» **What the exercise asks**: Everything in the records below should be printed exactly, except the pictures.

━━━━

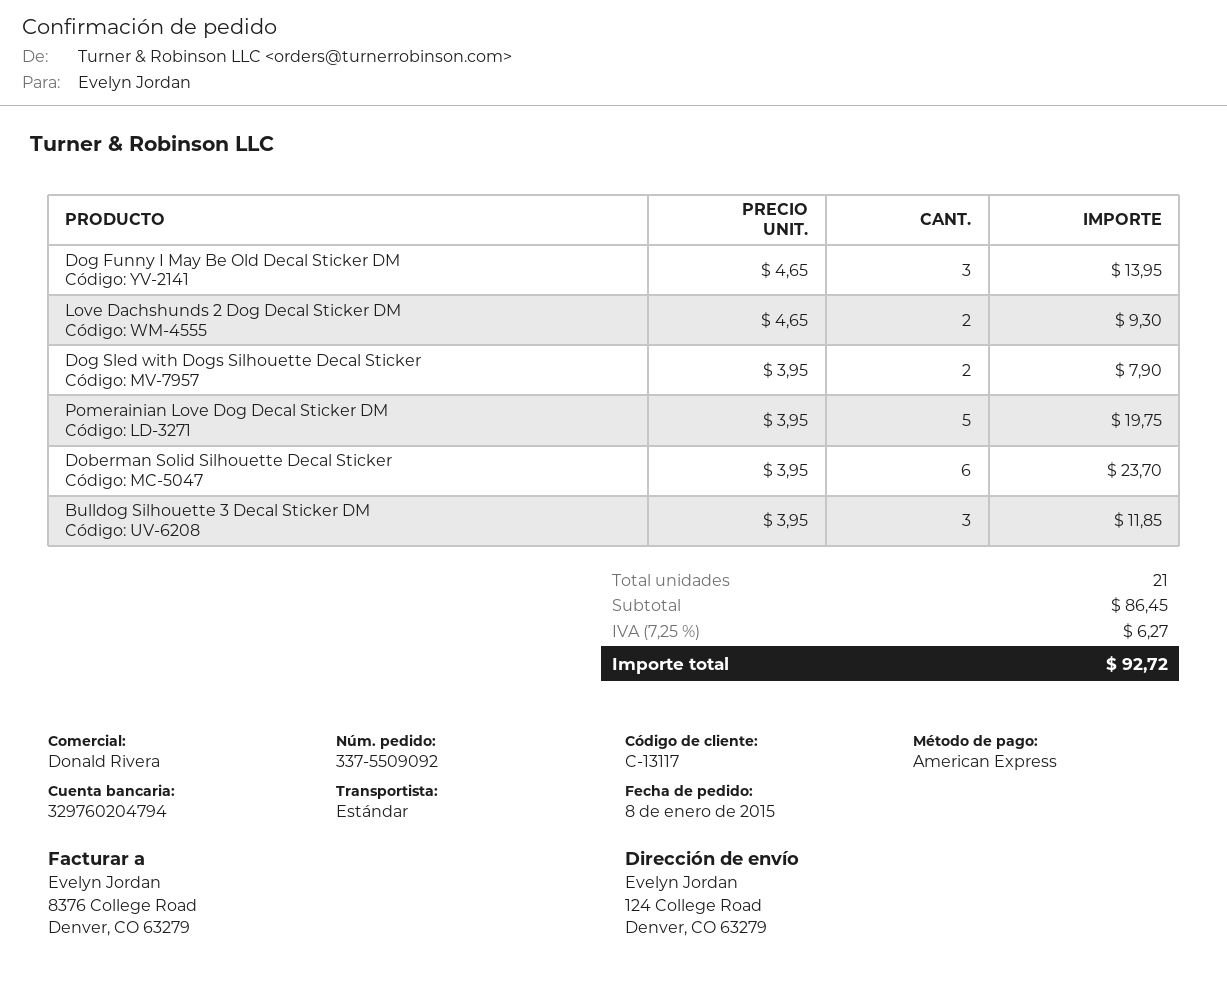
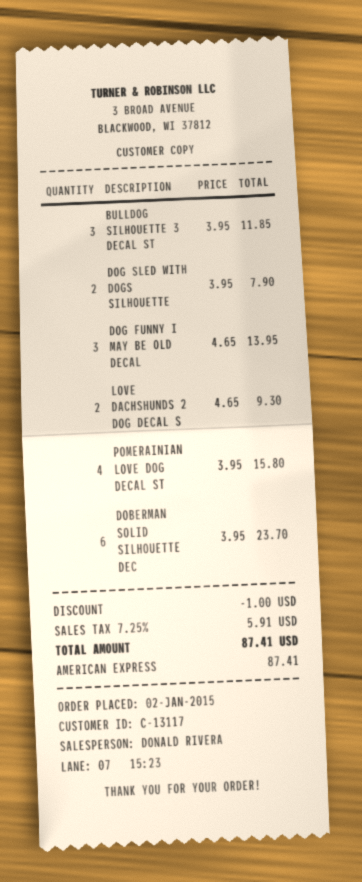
order date: 2015-01-08 -> 2015-01-02
Pomerainian Love Dog Decal Sticker DM: 5 x 3.95 = 19.75 -> 4 x 3.95 = 15.80
discount: none -> 1.00
tax: 7.25% = 6.27 -> 7.25% = 5.91
total: 92.72 -> 87.41

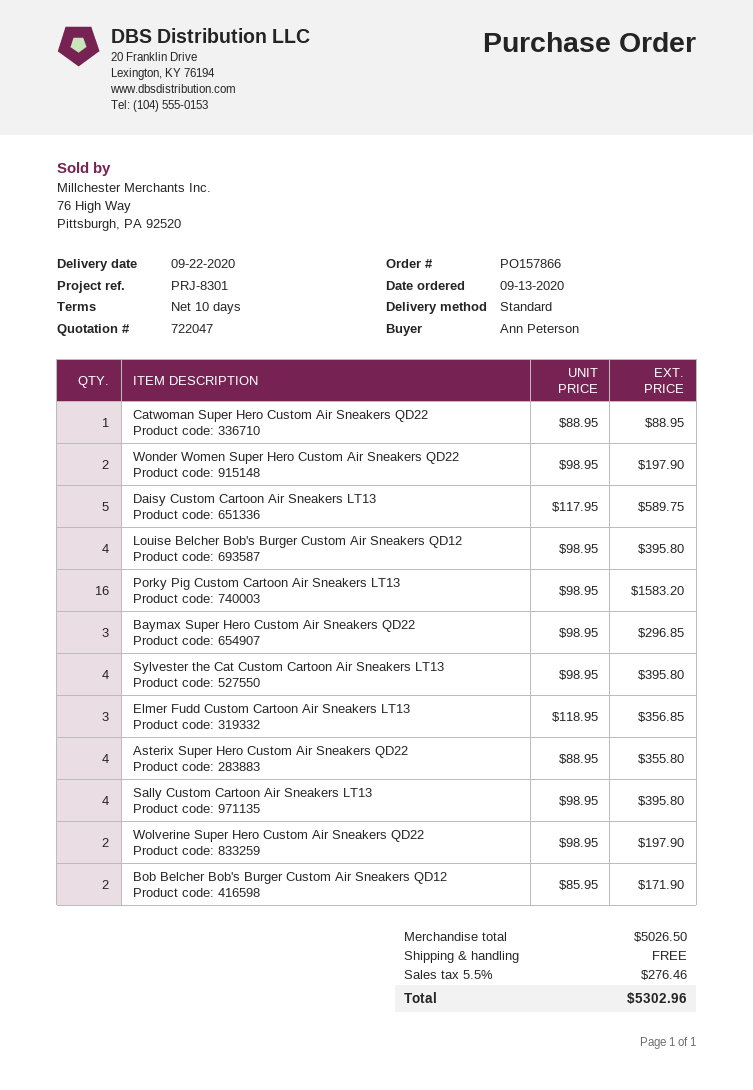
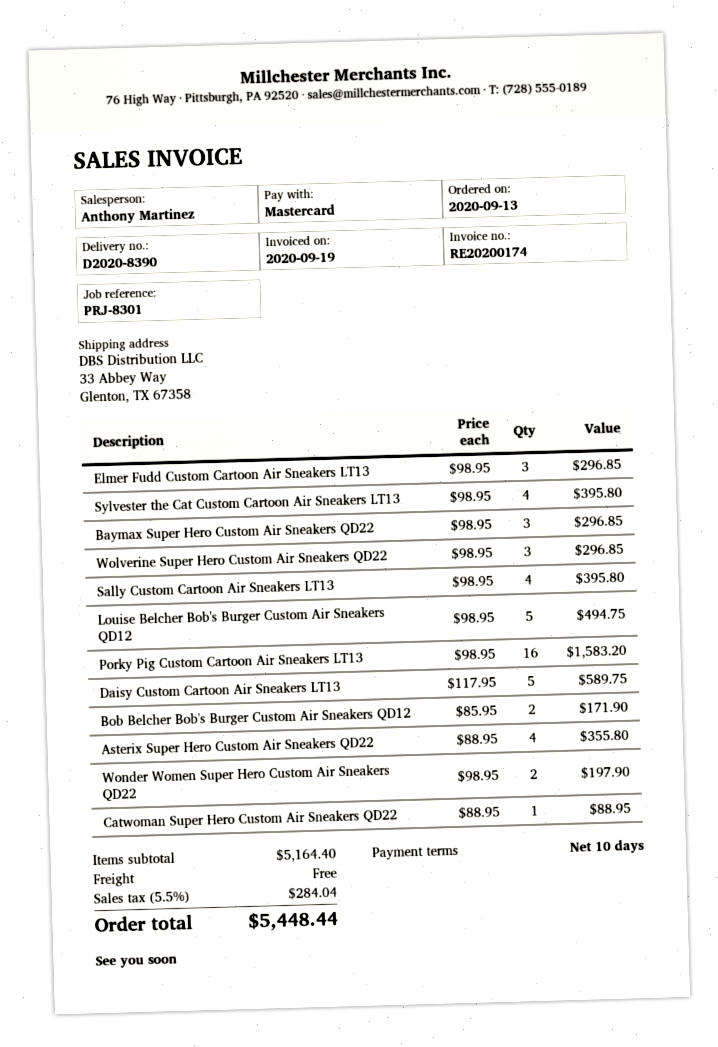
Louise Belcher Bob's Burger Custom Air Sneakers QD12: 4 x 98.95 = 395.80 -> 5 x 98.95 = 494.75
Elmer Fudd Custom Cartoon Air Sneakers LT13: 3 x 118.95 = 356.85 -> 3 x 98.95 = 296.85
Wolverine Super Hero Custom Air Sneakers QD22: 2 x 98.95 = 197.90 -> 3 x 98.95 = 296.85
subtotal: 5026.50 -> 5164.40
tax: 5.5% = 276.46 -> 5.5% = 284.04
total: 5302.96 -> 5448.44

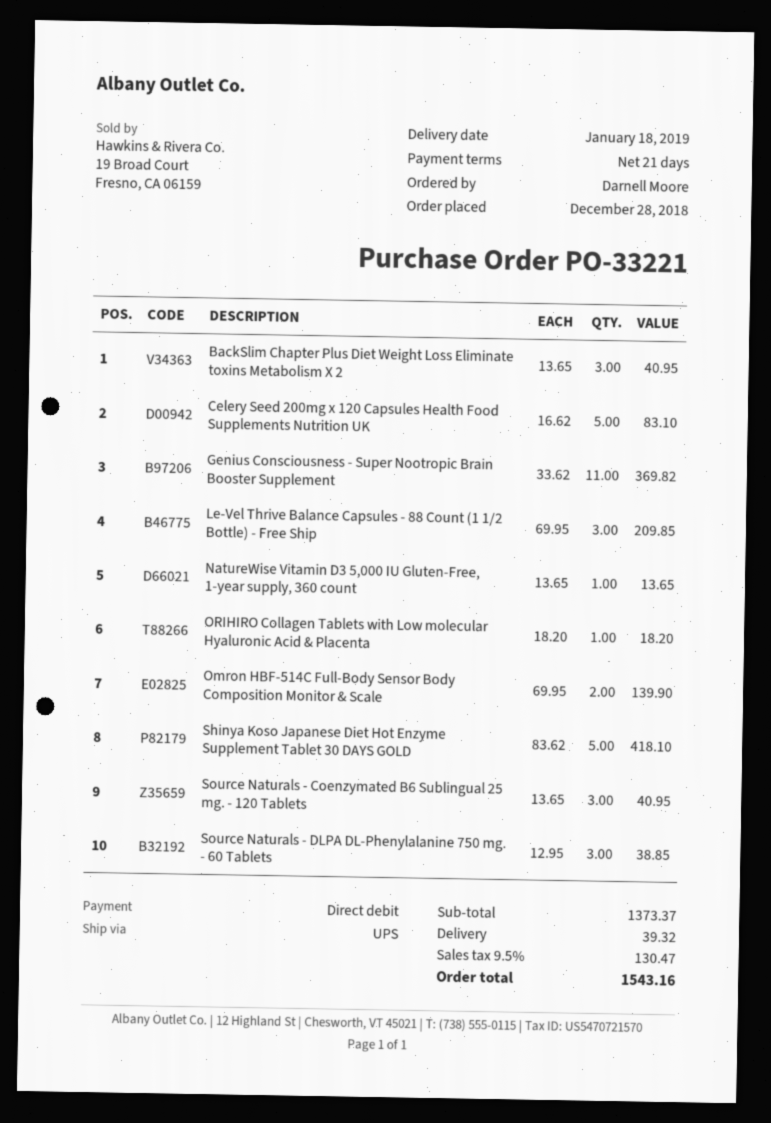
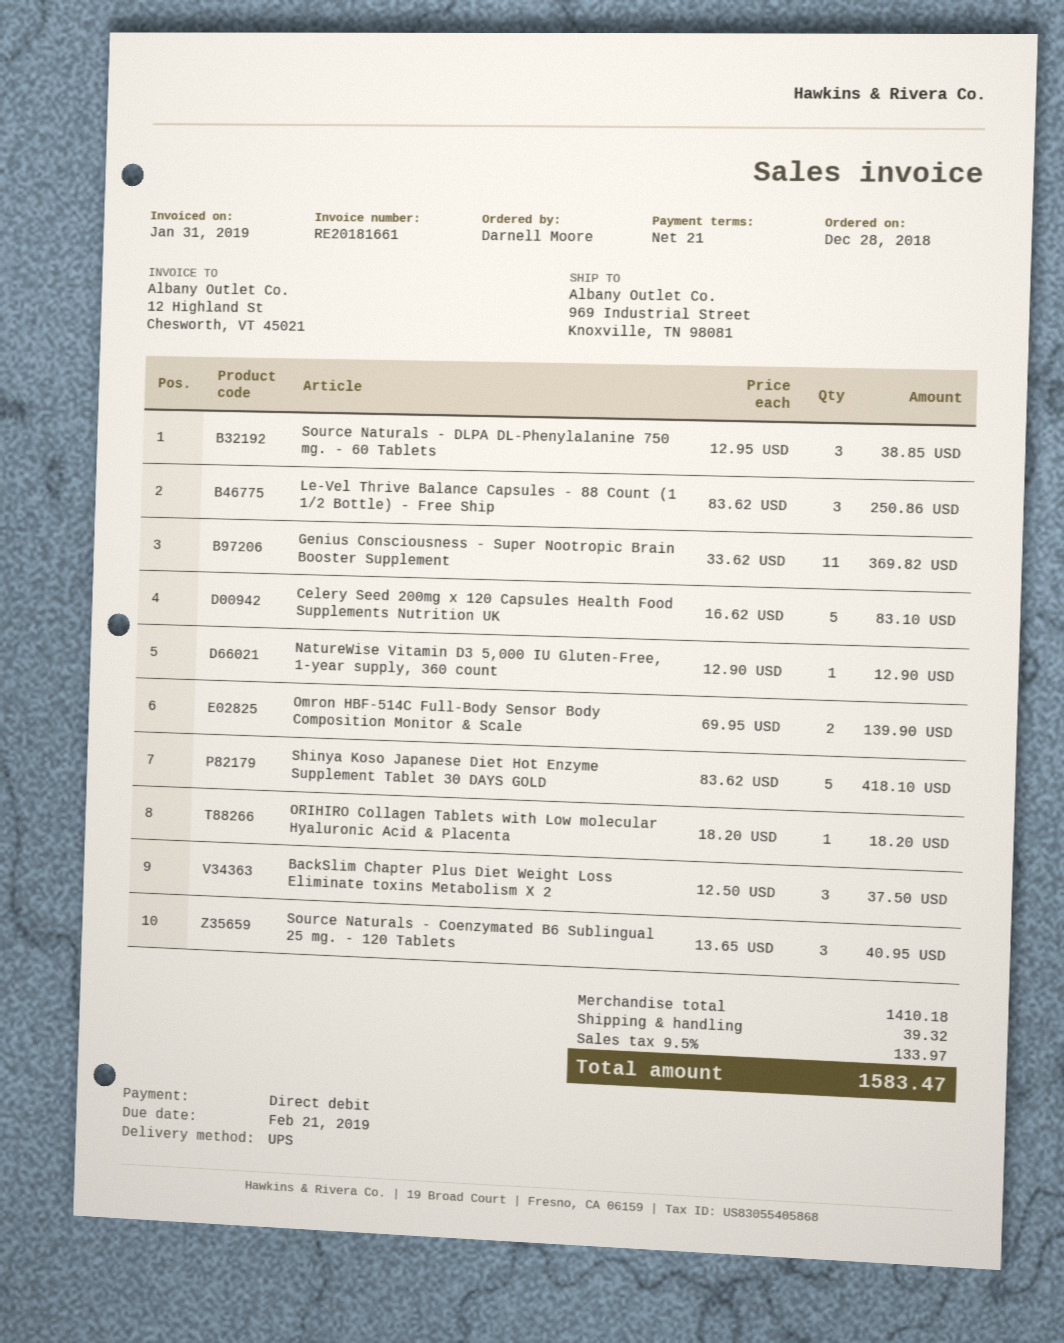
BackSlim Chapter Plus Diet Weight Loss Eliminate toxins Metabolism X 2: 3 x 13.65 = 40.95 -> 3 x 12.50 = 37.50
Le-Vel Thrive Balance Capsules - 88 Count (1 1/2 Bottle) - Free Ship: 3 x 69.95 = 209.85 -> 3 x 83.62 = 250.86
NatureWise Vitamin D3 5,000 IU Gluten-Free, 1-year supply, 360 count: 1 x 13.65 = 13.65 -> 1 x 12.90 = 12.90
subtotal: 1373.37 -> 1410.18
tax: 9.5% = 130.47 -> 9.5% = 133.97
total: 1543.16 -> 1583.47

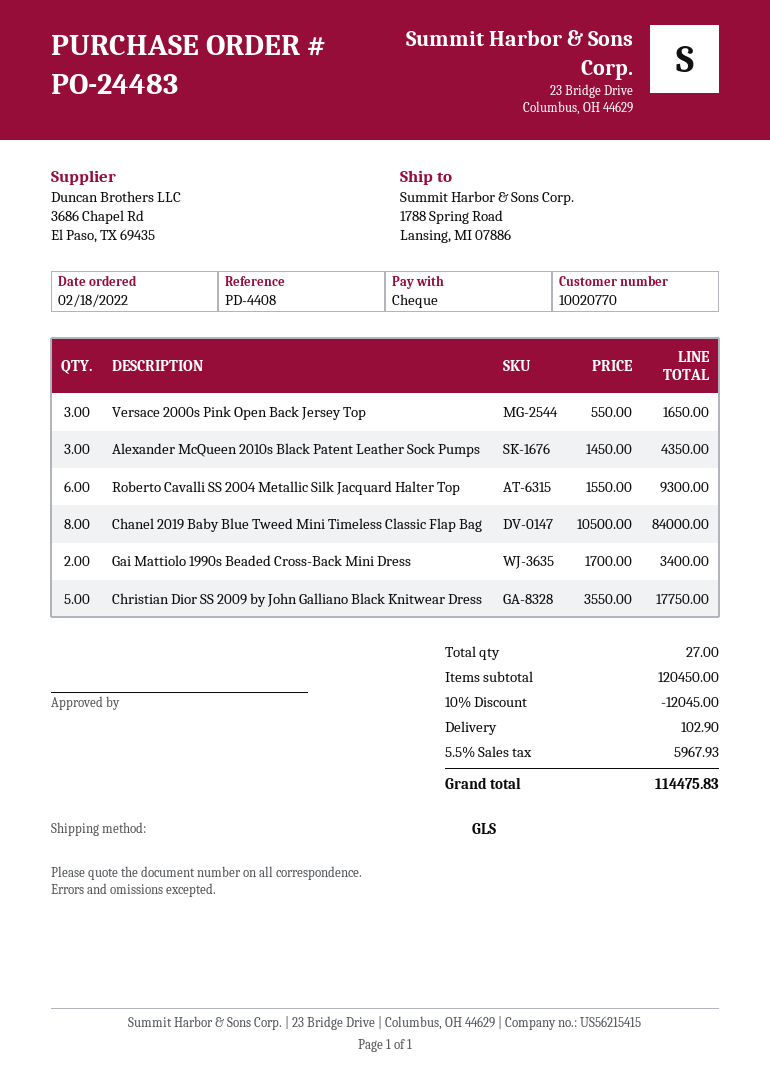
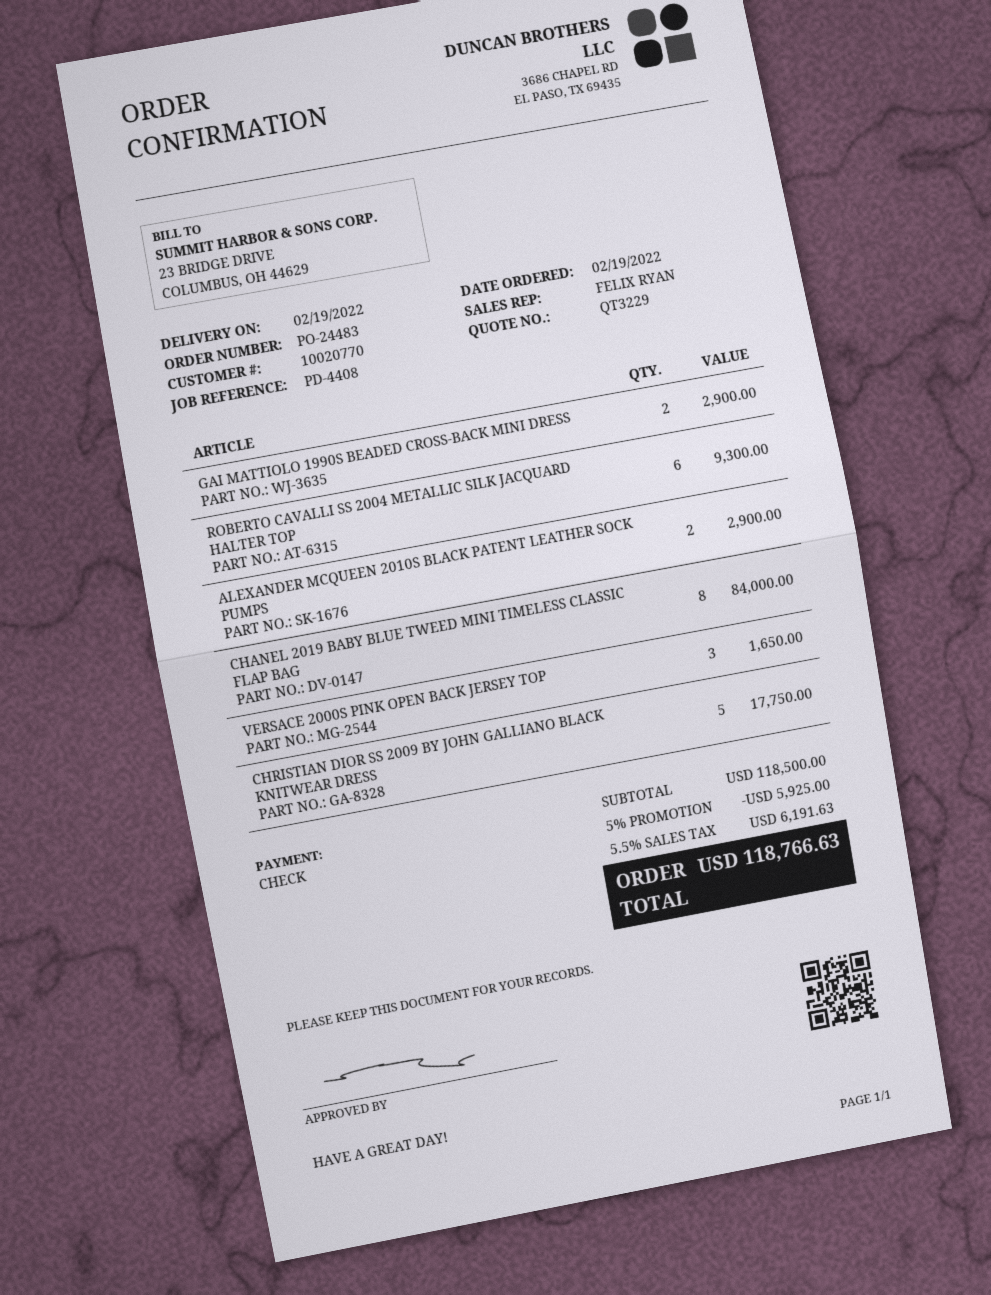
order date: 2022-02-18 -> 2022-02-19
Alexander McQueen 2010s Black Patent Leather Sock Pumps: 3 for 4350.00 -> 2 for 2900.00
Gai Mattiolo 1990s Beaded Cross-Back Mini Dress: 2 for 3400.00 -> 2 for 2900.00
subtotal: 120450.00 -> 118500.00
discount: 10% = 12045.00 -> 5% = 5925.00
shipping: 102.90 -> none
tax: 5.5% = 5967.93 -> 5.5% = 6191.63
total: 114475.83 -> 118766.63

━━━━

» **Result**:
order date: 2015-01-08 -> 2015-01-02
Pomerainian Love Dog Decal Sticker DM: 5 x 3.95 = 19.75 -> 4 x 3.95 = 15.80
discount: none -> 1.00
tax: 7.25% = 6.27 -> 7.25% = 5.91
total: 92.72 -> 87.41

Louise Belcher Bob's Burger Custom Air Sneakers QD12: 4 x 98.95 = 395.80 -> 5 x 98.95 = 494.75
Elmer Fudd Custom Cartoon Air Sneakers LT13: 3 x 118.95 = 356.85 -> 3 x 98.95 = 296.85
Wolverine Super Hero Custom Air Sneakers QD22: 2 x 98.95 = 197.90 -> 3 x 98.95 = 296.85
subtotal: 5026.50 -> 5164.40
tax: 5.5% = 276.46 -> 5.5% = 284.04
total: 5302.96 -> 5448.44

BackSlim Chapter Plus Diet Weight Loss Eliminate toxins Metabolism X 2: 3 x 13.65 = 40.95 -> 3 x 12.50 = 37.50
Le-Vel Thrive Balance Capsules - 88 Count (1 1/2 Bottle) - Free Ship: 3 x 69.95 = 209.85 -> 3 x 83.62 = 250.86
NatureWise Vitamin D3 5,000 IU Gluten-Free, 1-year supply, 360 count: 1 x 13.65 = 13.65 -> 1 x 12.90 = 12.90
subtotal: 1373.37 -> 1410.18
tax: 9.5% = 130.47 -> 9.5% = 133.97
total: 1543.16 -> 1583.47

order date: 2022-02-18 -> 2022-02-19
Alexander McQueen 2010s Black Patent Leather Sock Pumps: 3 for 4350.00 -> 2 for 2900.00
Gai Mattiolo 1990s Beaded Cross-Back Mini Dress: 2 for 3400.00 -> 2 for 2900.00
subtotal: 120450.00 -> 118500.00
discount: 10% = 12045.00 -> 5% = 5925.00
shipping: 102.90 -> none
tax: 5.5% = 5967.93 -> 5.5% = 6191.63
total: 114475.83 -> 118766.63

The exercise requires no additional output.